文章速览 | 联邦学习 x CVPR'2023 (下)
本文是由白小鱼博主整理的CVPR 2023会议中,与联邦学习相关的论文合集及摘要翻译,上一次的整理详情请见文章速览 | 联邦学习 x CVPR'2023 (上)。
Authors: Ming Li; Qingli Li; Yan Wang
Conference: Proceedings of the IEEE/CVF Conference on Computer Vision and Pattern Recognition
Url:https://openaccess.thecvf.com/content/CVPR2023/html/Li_Class_Balanced_Adaptive_Pseudo_Labeling_for_Federated_Semi-Supervised_Learning_CVPR_2023_paper.html
Abstract: This paper focuses on federated semi-supervised learning (FSSL), assuming that few clients have fully labeled data (labeled clients) and the training datasets in other clients are fully unlabeled (unlabeled clients). Existing methods attempt to deal with the challenges caused by not independent and identically distributed data (Non-IID) setting. Though methods such as sub-consensus models have been proposed, they usually adopt standard pseudo labeling or consistency regularization on unlabeled clients which can be easily influenced by imbalanced class distribution. Thus, problems in FSSL are still yet to be solved. To seek for a fundamental solution to this problem, we present Class Balanced Adaptive Pseudo Labeling (CBAFed), to study FSSL from the perspective of pseudo labeling. In CBAFed, the first key element is a fixed pseudo labeling strategy to handle the catastrophic forgetting problem, where we keep a fixed set by letting pass information of unlabeled data at the beginning of the unlabeled client training in each communication round. The second key element is that we design class balanced adaptive thresholds via considering the empirical distribution of all training data in local clients, to encourage a balanced training process. To make the model reach a better optimum, we further propose a residual weight connection in local supervised training and global model aggregation. Extensive experiments on five datasets demonstrate the superiority of CBAFed. Code will be released.
abstractTranslation: 本文侧重于联邦半监督学习(FSSL),假设很少有客户端具有完全标记的数据(标记的客户端)并且其他客户端中的训练数据集完全未标记(未标记的客户端)。现有方法试图应对非独立同分布数据(Non-IID)设置带来的挑战。虽然已经提出了子共识模型等方法,但它们通常对未标记的客户端采用标准伪标记或一致性正则化,这些客户端很容易受到不平衡类分布的影响。因此,FSSL 中的问题仍然有待解决。为了寻求解决这个问题的根本方法,我们提出了类平衡自适应伪标签(CBAFed),从伪标签的角度研究 FSSL。在 CBAFed 中,第一个关键要素是用于处理灾难性遗忘问题的固定伪标记策略,我们通过在每一轮通信中未标记的客户端训练开始时让未标记数据的信息传递来保持固定集。第二个关键要素是我们通过考虑本地客户端所有训练数据的经验分布来设计类平衡自适应阈值,以鼓励平衡的训练过程。为了使模型达到更好的最优,我们进一步提出了局部监督训练和全局模型聚合中的残差权重连接。
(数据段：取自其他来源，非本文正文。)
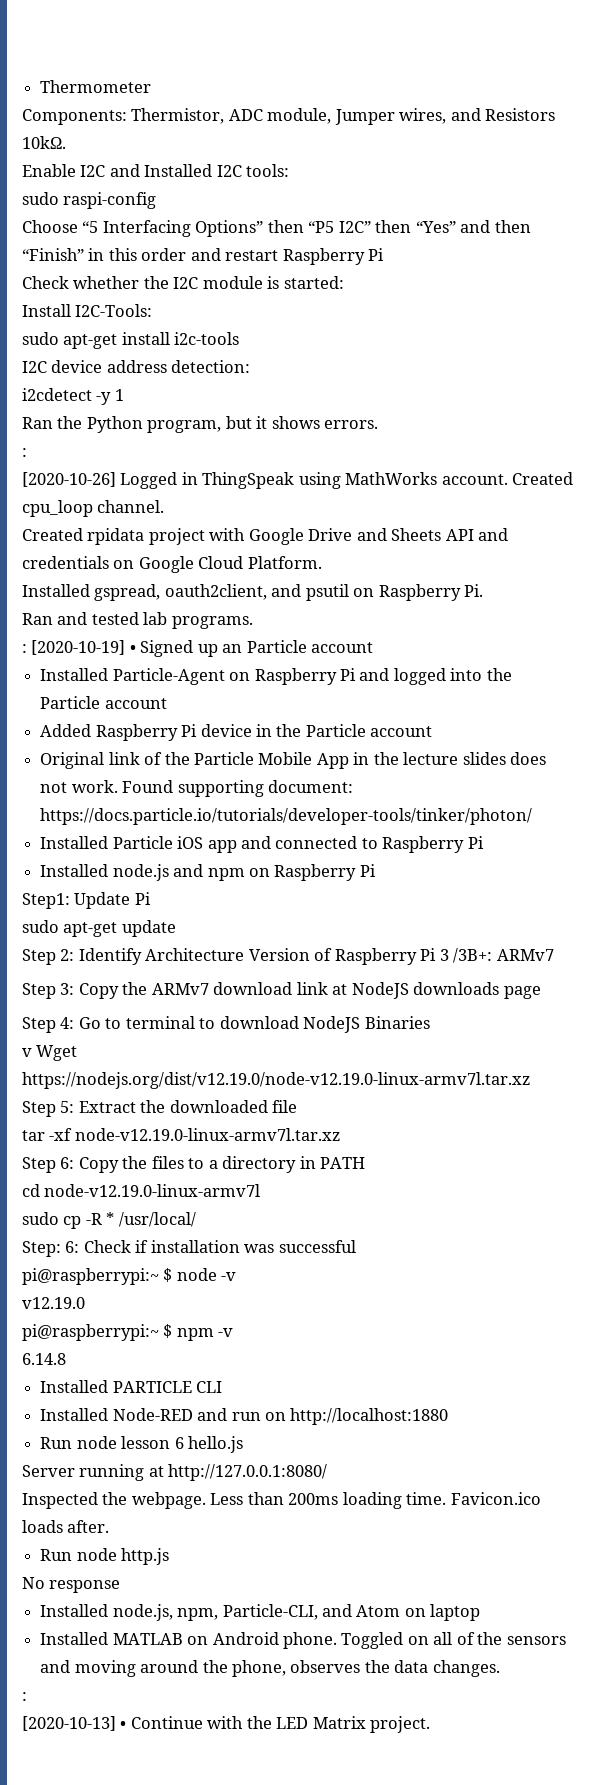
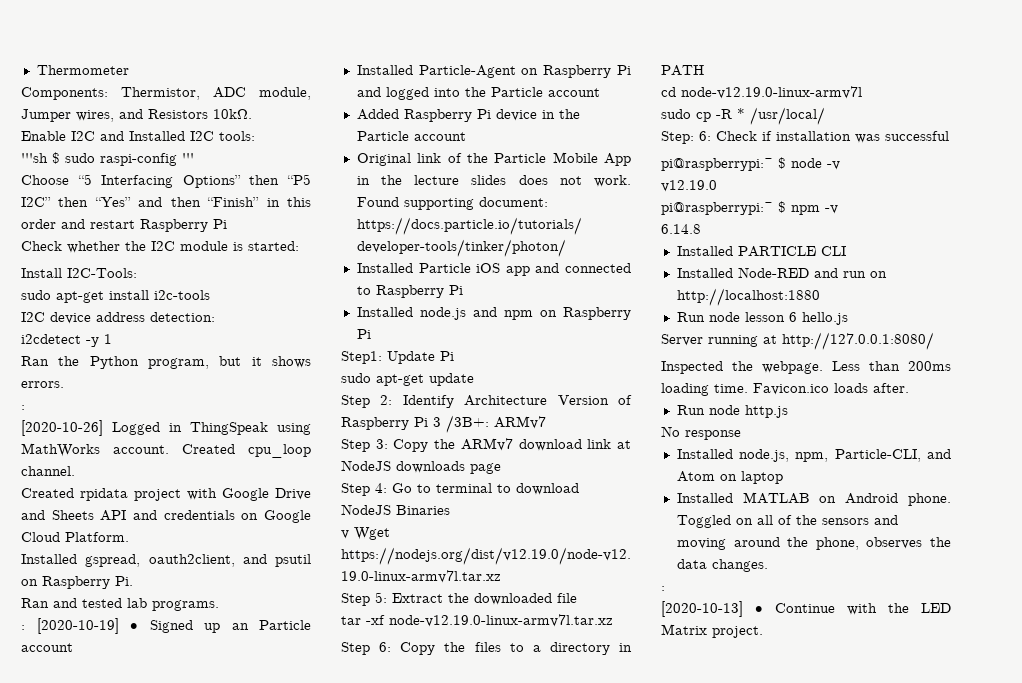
(290, 170) none -> [21,152,60,164] '''sh $
(157, 200) none -> [182,153,194,163] '''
对五个数据集的大量实验证明了 CBAFed 的优越性。代码将被释放。
Notes: https://github.com/minglllli/CBAFed
Authors: Bo Li; Mikkel N. Schmidt; Tommy S. Alstrøm; Sebastian U. Stich
Conference : Proceedings of the IEEE/CVF Conference on Computer Vision and Pattern Recognition
Url:https://openaccess.thecvf.com/content/CVPR2023/html/Li_On_the_Effectiveness_of_Partial_Variance_Reduction_in_Federated_Learning_CVPR_2023_paper.html
Abstract: Data heterogeneity across clients is a key challenge in federated learning. Prior works address this by either aligning client and server models or using control variates to correct client model drift. Although these methods achieve fast convergence in convex or simple non-convex problems, the performance in over-parameterized models such as deep neural networks is lacking. In this paper, we first revisit the widely used FedAvg algorithm in a deep neural network to understand how data heterogeneity influences the gradient updates across the neural network layers. We observe that while the feature extraction layers are learned efficiently by FedAvg, the substantial diversity of the final classification layers across clients impedes the performance. Motivated by this, we propose to correct model drift by variance reduction only on the final layers. We demonstrate that this significantly outperforms existing benchmarks at a similar or lower communication cost. We furthermore provide proof for the convergence rate of our algorithm.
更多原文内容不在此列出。